XSL may be Turing-complete but it's not a programming language and wasn't intended to be one. It's a declarative way to transform XML. When used as such I never found it awful to write... it's certainly much easier than doing the equivalent in general purpose programming languages.

Maybe by analogy: There are type systems that are Turing complete. People sometimes abuse them to humorous effect to write whole programs (famously, C++ templates). That doesn't mean that type systems are bad.

  • XSL is a functional programming language, not a declarative language. When you xsl:apply-template, you're calling a function.

    Functional programming languages can often feel declarative. When XSL is doing trivial, functional transformations, when you keep your hands off of xsl:for-each, XSL feels declarative, and doesn't feel that bad.

    The problem is: no clean API is perfectly shaped for UI, so you always wind up having to do arbitrary, non-trivial transformations with tricky uses of for-each to make the output HTML satisfy user requirements.

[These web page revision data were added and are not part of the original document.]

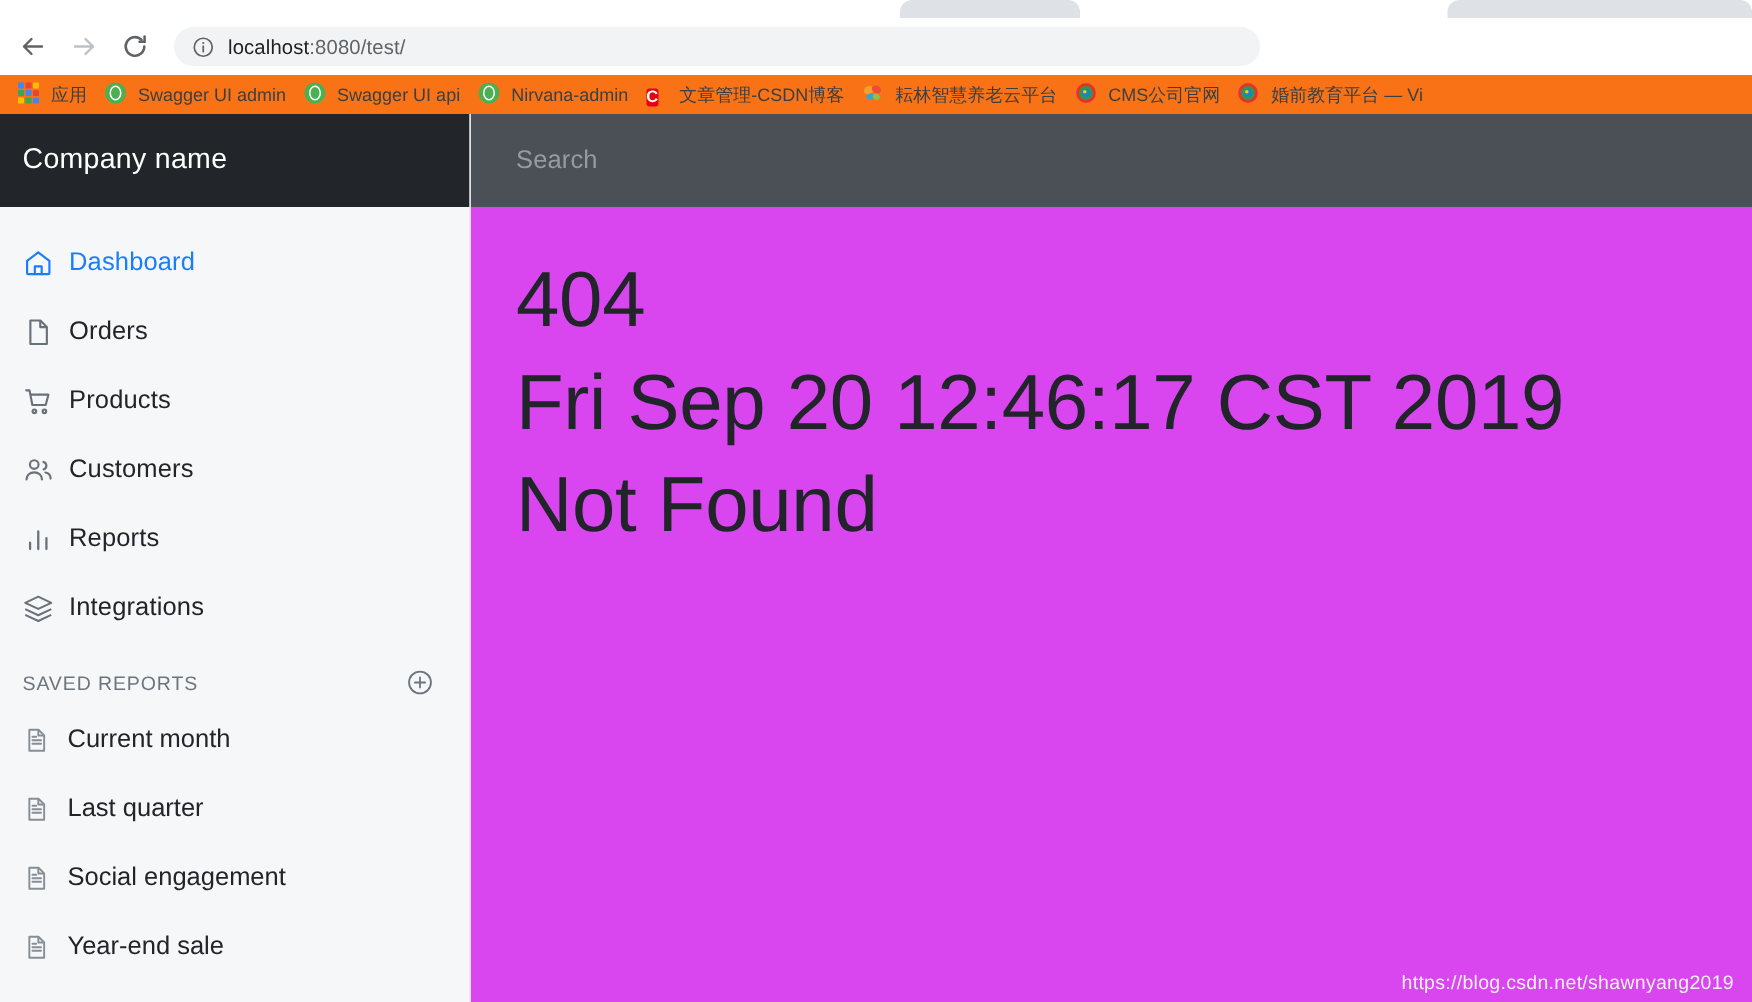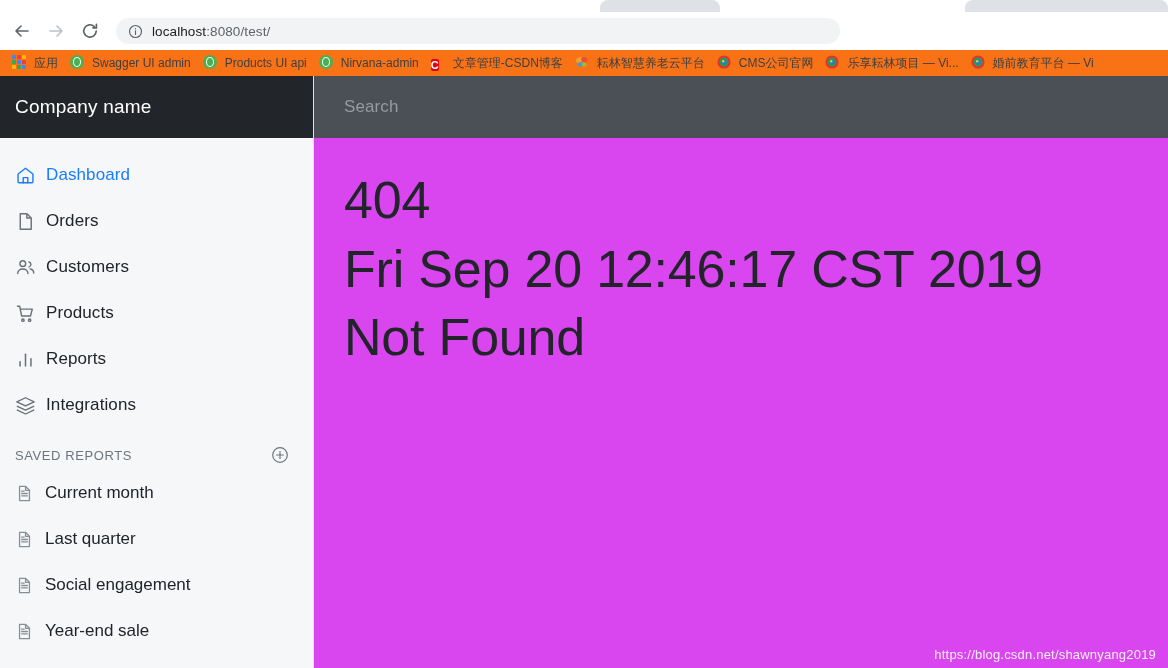--- a/index.html
+++ b/index.html
@@ -369,7 +369,7 @@
       <span class="bm-icon">
           <span class="favicon-circle favicon-swagger"></span>
         </span>
-      <span class="bm-label">Products UI api</span>
+      <span class="bm-label">Swagger UI api</span>
     </div>
 
     <div class="bm">

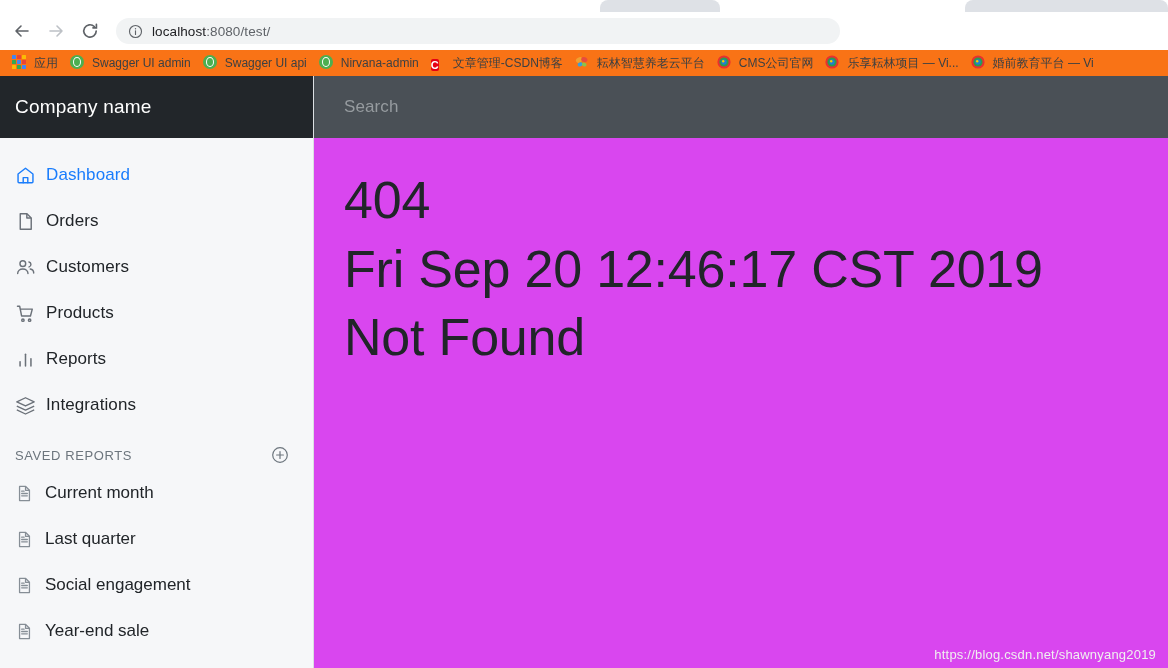--- a/index.html
+++ b/index.html
@@ -408,17 +408,6 @@
       <span class="bm-label">CMS公司官网</span>
     </div>
 
-    <div class="bm">
-      <span class="bm-icon">
-        <svg width="14" height="14" viewBox="0 0 14 14">
-          <circle cx="7" cy="7" r="6.6" fill="#e8312f"></circle>
-          <circle cx="7" cy="7" r="4.6" fill="#2e9b4a"></circle>
-          <circle cx="7" cy="7" r="2.7" fill="#1f7fd4"></circle>
-          <circle cx="6.2" cy="6.2" r="1.2" fill="#f5d000"></circle>
-        </svg>
-      </span>
-      <span class="bm-label">乐享耘林项目 — Vi...</span>
-    </div>
 
     <div class="bm">
       <span class="bm-icon">

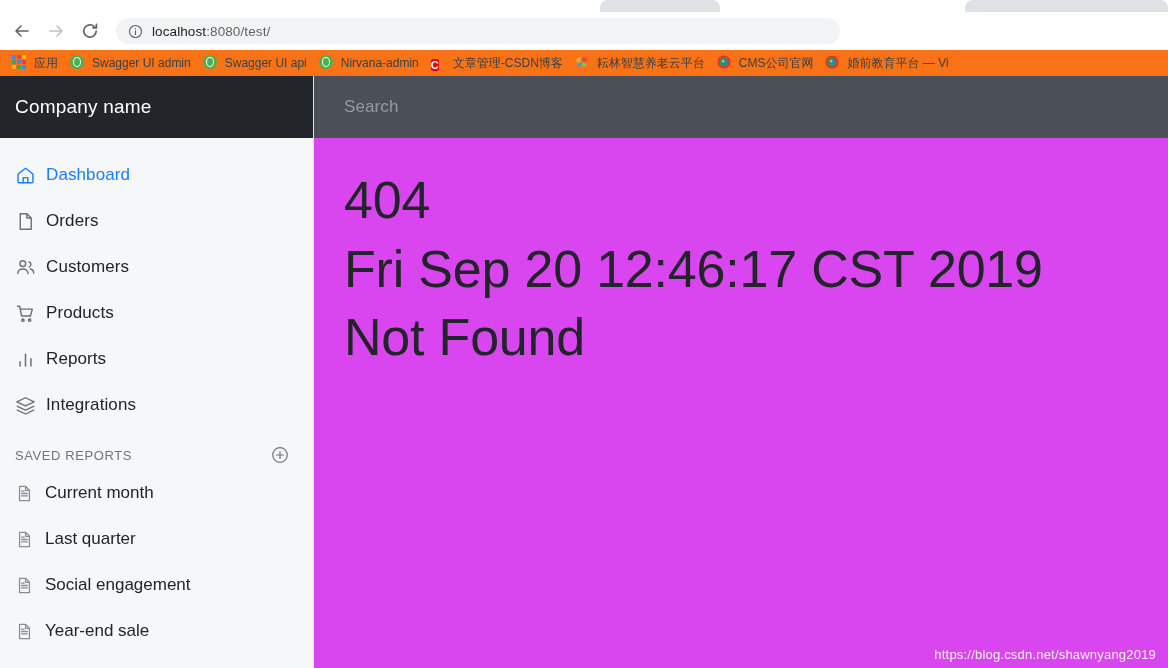--- a/index.html
+++ b/index.html
@@ -455,6 +455,17 @@
       <div class="nav-item">
         <span class="ico">
           <svg width="21" height="21" viewBox="0 0 22 22" fill="none" stroke="currentColor" stroke-width="1.5" stroke-linecap="round" stroke-linejoin="round">
+            <path d="M2.6 3.4h2.3l2 10.2h9.3l1.9-7.2H6.1"></path>
+            <circle cx="8.3" cy="18" r="1.25"></circle>
+            <circle cx="15.3" cy="18" r="1.25"></circle>
+          </svg>
+        </span>
+        <span class="lbl">Products</span>
+      </div>
+
+      <div class="nav-item">
+        <span class="ico">
+          <svg width="21" height="21" viewBox="0 0 22 22" fill="none" stroke="currentColor" stroke-width="1.5" stroke-linecap="round" stroke-linejoin="round">
             <circle cx="8.2" cy="7" r="3"></circle>
             <path d="M2.8 17.4c0-3 2.4-4.9 5.4-4.9s5.4 1.9 5.4 4.9"></path>
             <path d="M14.6 5.2a2.7 2.7 0 0 1 .2 5.2"></path>
@@ -462,17 +473,6 @@
           </svg>
         </span>
         <span class="lbl">Customers</span>
-      </div>
-
-      <div class="nav-item">
-        <span class="ico">
-          <svg width="21" height="21" viewBox="0 0 22 22" fill="none" stroke="currentColor" stroke-width="1.5" stroke-linecap="round" stroke-linejoin="round">
-            <path d="M2.6 3.4h2.3l2 10.2h9.3l1.9-7.2H6.1"></path>
-            <circle cx="8.3" cy="18" r="1.25"></circle>
-            <circle cx="15.3" cy="18" r="1.25"></circle>
-          </svg>
-        </span>
-        <span class="lbl">Products</span>
       </div>
 
       <div class="nav-item">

    XSL's "escape hatch" is to allow arbitrary Turing-complete transformations. This was always intended to exist, to make easy transformations easy and hard transformations possible.

    You basically never need to write Turing-complete code in a type system, but in any meaningful XSL project you will absolutely need to write Turing-complete XSL.

    XSL's escape hatch is always needed, but it's absolutely terrible, especially compared to JS, especially compared to modern frameworks. This is why JS remained popular, but XSL dwindled.